# The data

^^^^^^^^^^^^^^^^

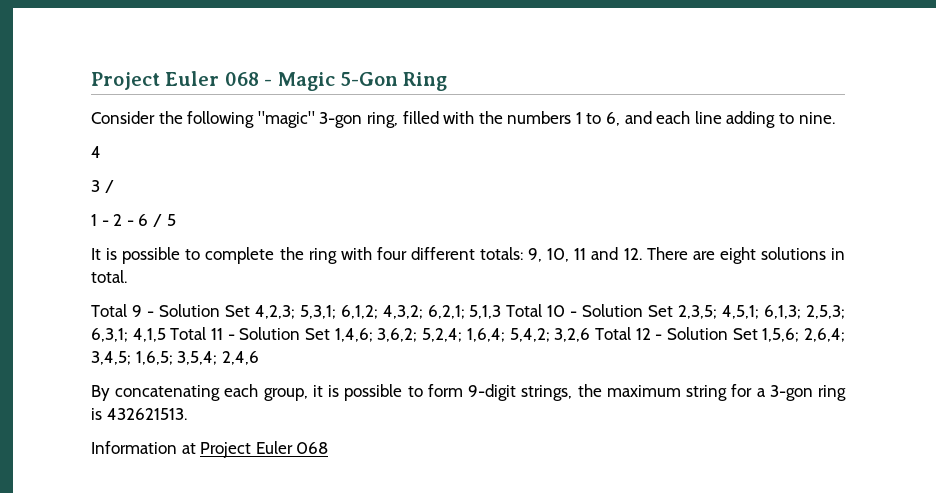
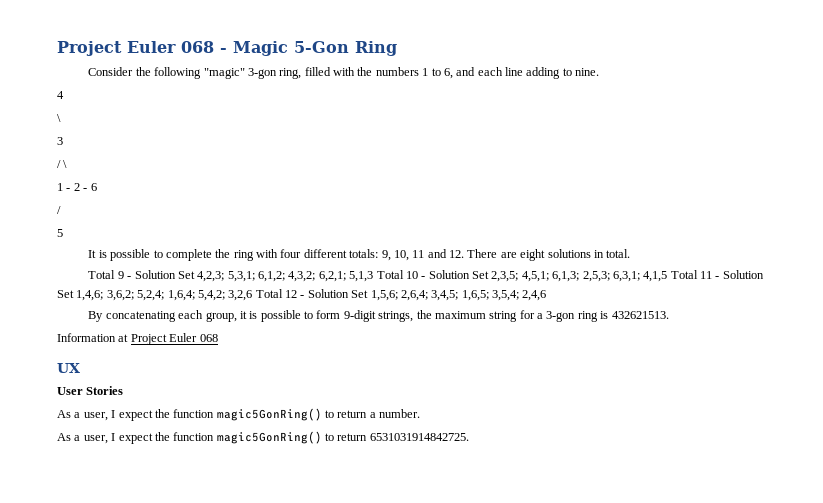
(101, 152) none -> [57,114,61,122] // \
[104,180,114,193] / -> [57,160,68,168] // / \
[152,214,162,227] / -> [57,206,61,214] // / //
(329, 448) none -> [57,363,80,373] [57,386,124,395] [57,408,421,421] [57,431,469,444] // UX // User Stories // As a user, I expect the function magic5GonRing() to return a number. // As a user, I expect the function magic5GonRing() to return 6531031914842725.

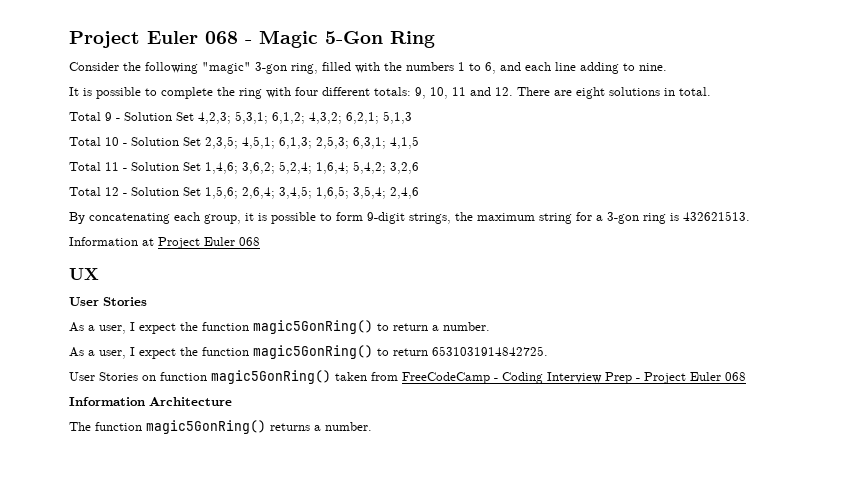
[57,91,64,99] [57,114,61,122] [57,137,63,145] [57,160,68,168] [57,183,97,191] [57,206,61,214] [57,229,63,237] // 4 // \ // 3 // / \ // 1 - 2 - 6 // / // 5 -> (667, 67) none
(374, 276) none -> (412, 117) //
(668, 276) none -> (419, 142) //
(253, 295) none -> (419, 168) //
(469, 437) none -> [69,370,746,384] [69,397,232,406] [69,420,372,434] // User Stories on function magic5GonRing() taken from FreeCodeCamp - Coding Interview Prep - Project Euler 068 // Information Architecture // The function magic5GonRing() returns a number.

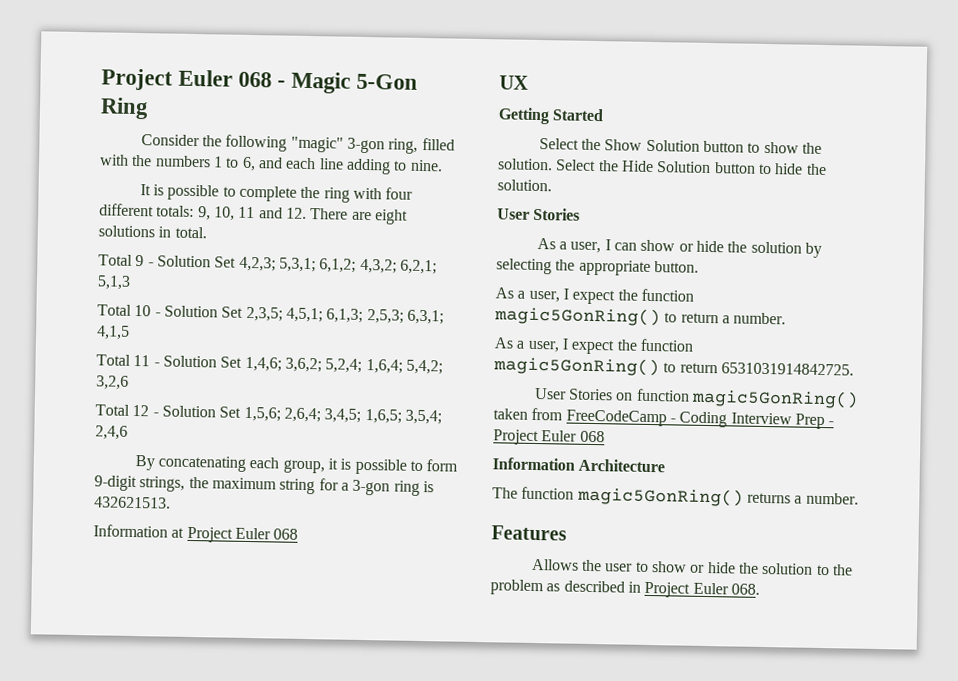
[69,297,147,306] User Stories -> [498,107,605,125] [538,138,823,154] [497,158,827,176] [497,179,552,192] [497,207,581,221] [536,237,823,258] [496,258,699,276] Getting Started // Select the Show Solution button to show the solution. Select the Hide Solution button to hide the solution. // User Stories // As a user, I can show or hide the solution by selecting the appropriate button.
(372, 426) none -> [491,525,567,541] [531,558,854,576] [490,579,760,598] // Features // Allows the user to show or hide the solution to the problem as described in Project Euler 068.

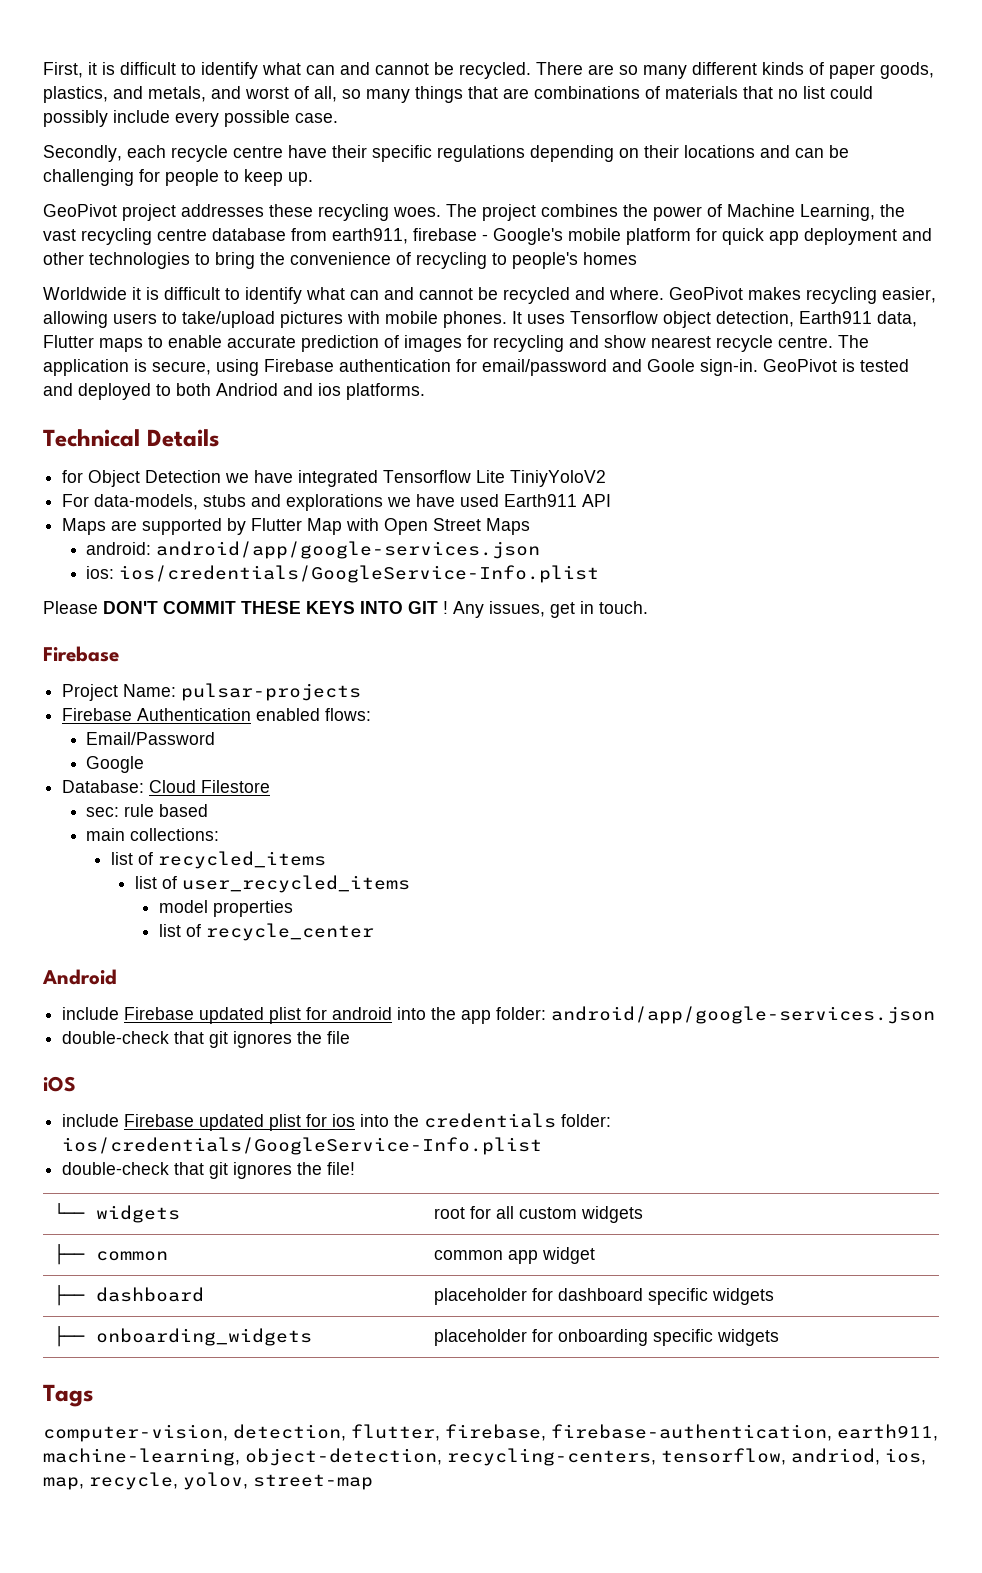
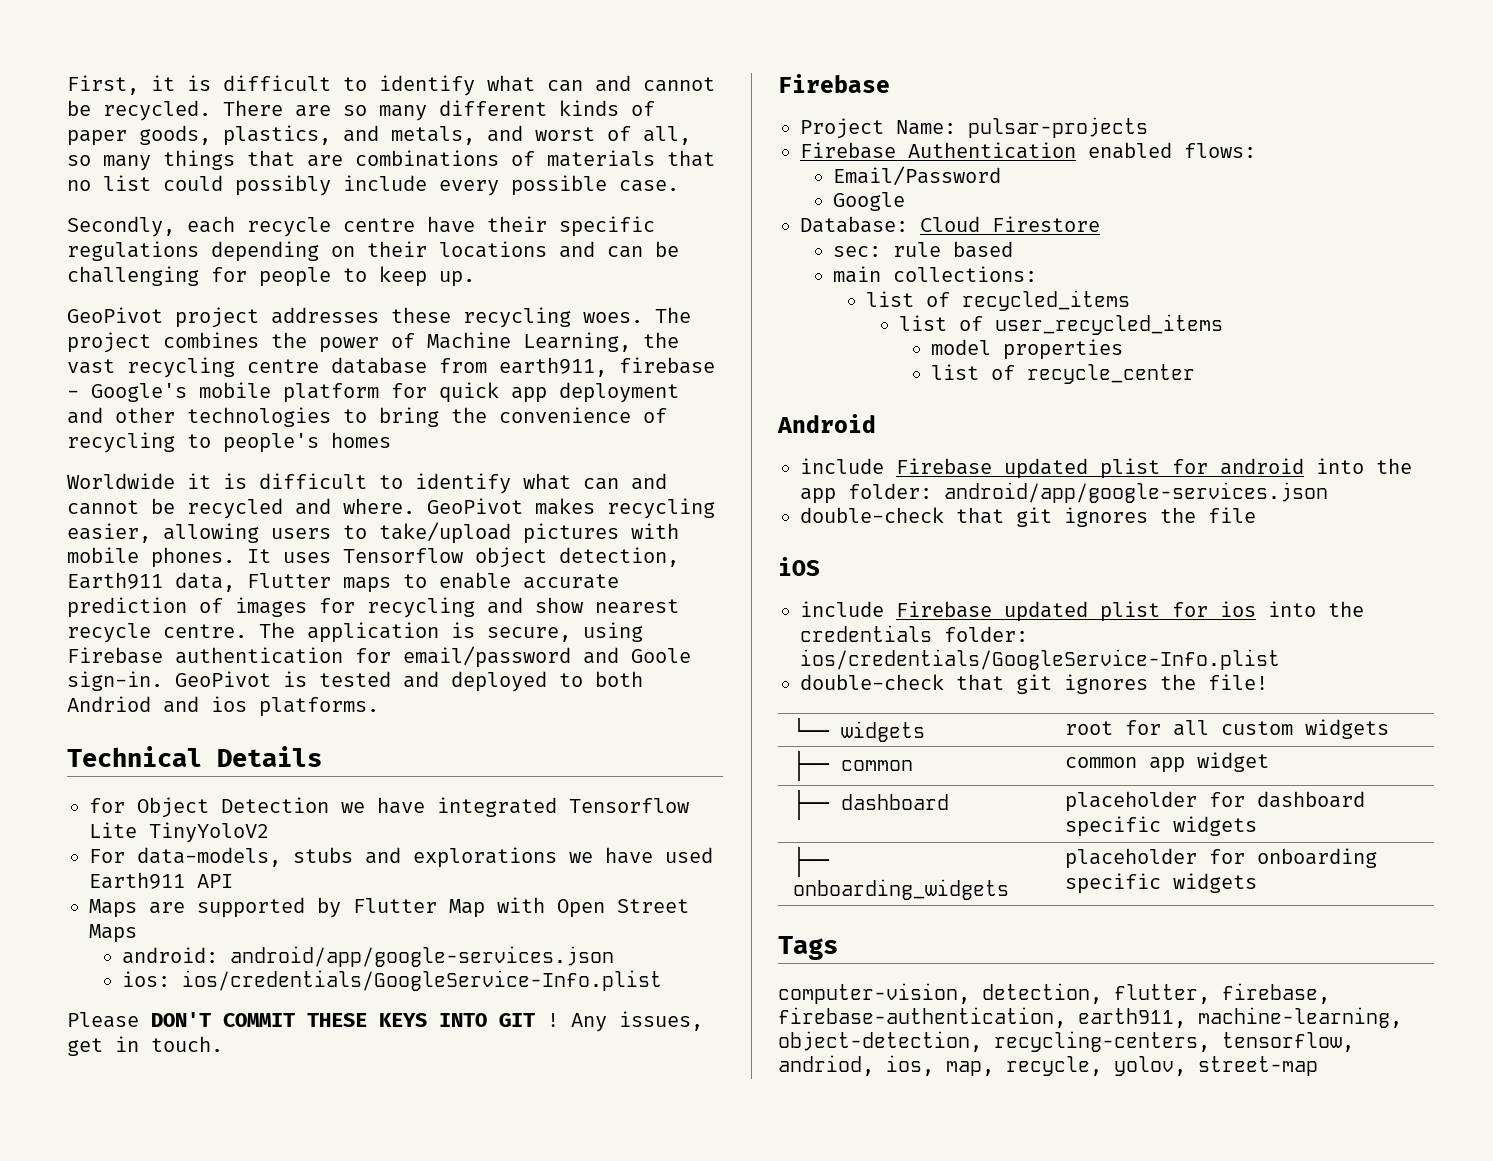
[510,470,607,487] TiniyYoloV2 -> [149,822,269,843] TinyYoloV2
[201,780,271,793] Filestore -> [992,216,1100,232] Firestore

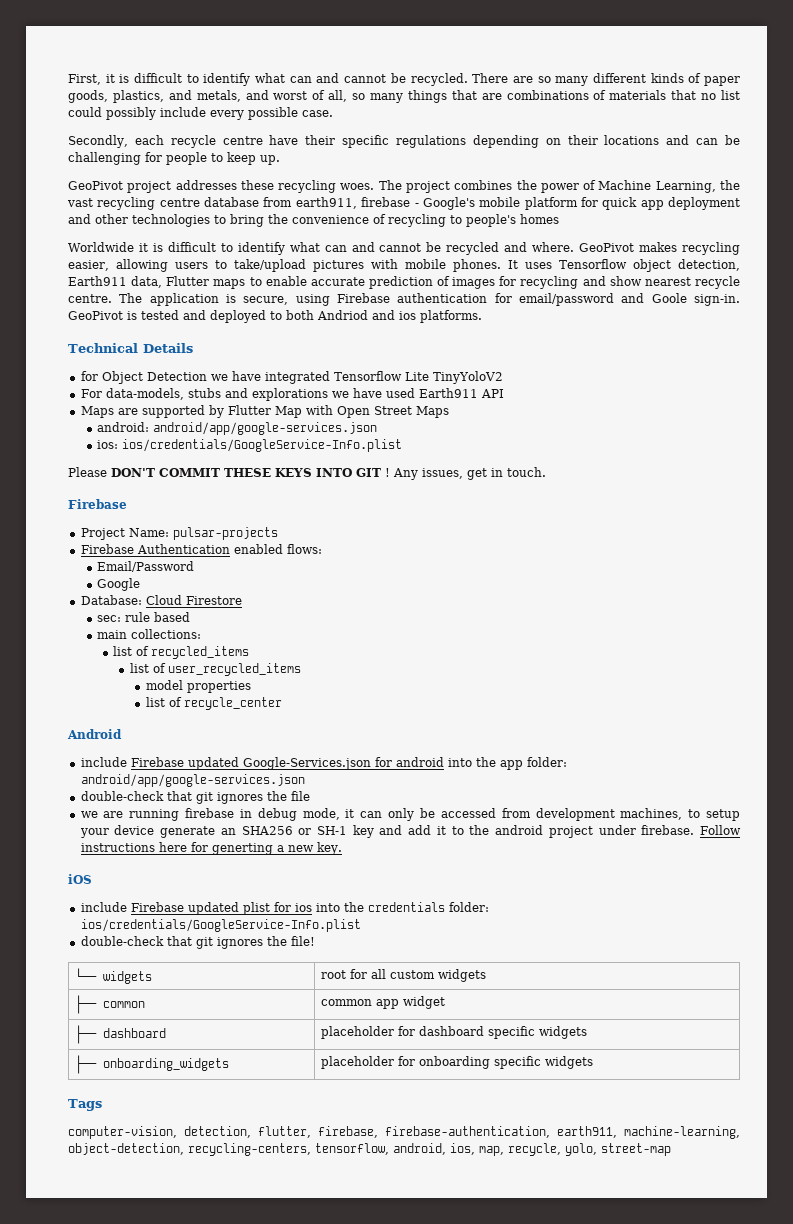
[1100,458,1160,479] plist -> [242,757,371,770] Google-Services.json
(1256, 515) none -> [80,808,741,821] [79,825,742,838] [80,842,342,855] // we are running firebase in debug mode, it can only be accessed from development machines, to setup your device generate an SHA256 or SH-1 key and add it to the android project under firebase. Follow instructions here for generting a new key.
[778,1055,874,1076] andriod, -> [393,1143,446,1155] android,
[1114,1056,1186,1076] yolov, -> [565,1143,597,1156] yolo,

^^^^^^^^^^^^^^^^

# Task description
Copy the material exactly. Do not include the pictures.

# Output below
(101, 152) none -> [57,114,61,122] // \
[104,180,114,193] / -> [57,160,68,168] // / \
[152,214,162,227] / -> [57,206,61,214] // / //
(329, 448) none -> [57,363,80,373] [57,386,124,395] [57,408,421,421] [57,431,469,444] // UX // User Stories // As a user, I expect the function magic5GonRing() to return a number. // As a user, I expect the function magic5GonRing() to return 6531031914842725.

[57,91,64,99] [57,114,61,122] [57,137,63,145] [57,160,68,168] [57,183,97,191] [57,206,61,214] [57,229,63,237] // 4 // \ // 3 // / \ // 1 - 2 - 6 // / // 5 -> (667, 67) none
(374, 276) none -> (412, 117) //
(668, 276) none -> (419, 142) //
(253, 295) none -> (419, 168) //
(469, 437) none -> [69,370,746,384] [69,397,232,406] [69,420,372,434] // User Stories on function magic5GonRing() taken from FreeCodeCamp - Coding Interview Prep - Project Euler 068 // Information Architecture // The function magic5GonRing() returns a number.

[69,297,147,306] User Stories -> [498,107,605,125] [538,138,823,154] [497,158,827,176] [497,179,552,192] [497,207,581,221] [536,237,823,258] [496,258,699,276] Getting Started // Select the Show Solution button to show the solution. Select the Hide Solution button to hide the solution. // User Stories // As a user, I can show or hide the solution by selecting the appropriate button.
(372, 426) none -> [491,525,567,541] [531,558,854,576] [490,579,760,598] // Features // Allows the user to show or hide the solution to the problem as described in Project Euler 068.

[510,470,607,487] TiniyYoloV2 -> [149,822,269,843] TinyYoloV2
[201,780,271,793] Filestore -> [992,216,1100,232] Firestore

[1100,458,1160,479] plist -> [242,757,371,770] Google-Services.json
(1256, 515) none -> [80,808,741,821] [79,825,742,838] [80,842,342,855] // we are running firebase in debug mode, it can only be accessed from development machines, to setup your device generate an SHA256 or SH-1 key and add it to the android project under firebase. Follow instructions here for generting a new key.
[778,1055,874,1076] andriod, -> [393,1143,446,1155] android,
[1114,1056,1186,1076] yolov, -> [565,1143,597,1156] yolo,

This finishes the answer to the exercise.